◆ Exercise directions: Print each entry precisely; exclude the pictures.
------ Data to use ------
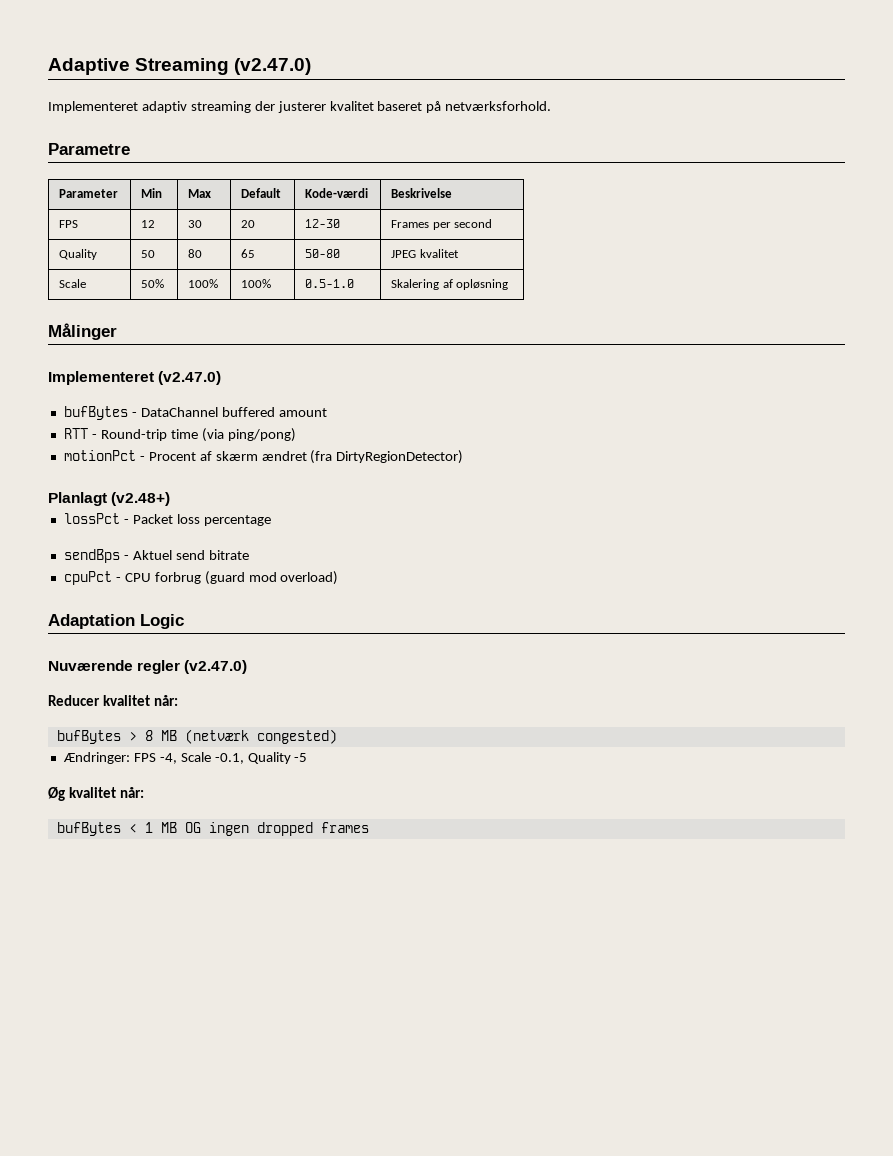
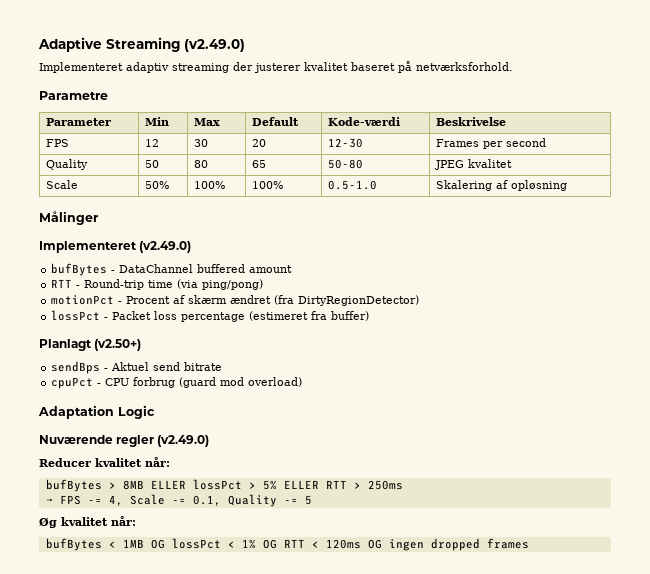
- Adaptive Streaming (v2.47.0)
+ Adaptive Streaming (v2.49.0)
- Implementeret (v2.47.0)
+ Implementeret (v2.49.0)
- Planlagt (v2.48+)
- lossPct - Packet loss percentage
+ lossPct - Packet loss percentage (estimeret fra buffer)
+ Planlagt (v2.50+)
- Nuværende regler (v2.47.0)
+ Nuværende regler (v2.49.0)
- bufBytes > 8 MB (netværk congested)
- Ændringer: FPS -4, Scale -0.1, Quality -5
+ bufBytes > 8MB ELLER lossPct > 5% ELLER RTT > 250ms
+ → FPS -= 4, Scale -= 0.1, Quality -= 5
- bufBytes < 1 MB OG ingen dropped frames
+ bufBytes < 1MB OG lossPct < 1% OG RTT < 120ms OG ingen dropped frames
------
◆ Your response:
- Adaptive Streaming (v2.47.0)
+ Adaptive Streaming (v2.49.0)
- Implementeret (v2.47.0)
+ Implementeret (v2.49.0)
- Planlagt (v2.48+)
- lossPct - Packet loss percentage
+ lossPct - Packet loss percentage (estimeret fra buffer)
+ Planlagt (v2.50+)
- Nuværende regler (v2.47.0)
+ Nuværende regler (v2.49.0)
- bufBytes > 8 MB (netværk congested)
- Ændringer: FPS -4, Scale -0.1, Quality -5
+ bufBytes > 8MB ELLER lossPct > 5% ELLER RTT > 250ms
+ → FPS -= 4, Scale -= 0.1, Quality -= 5
- bufBytes < 1 MB OG ingen dropped frames
+ bufBytes < 1MB OG lossPct < 1% OG RTT < 120ms OG ingen dropped frames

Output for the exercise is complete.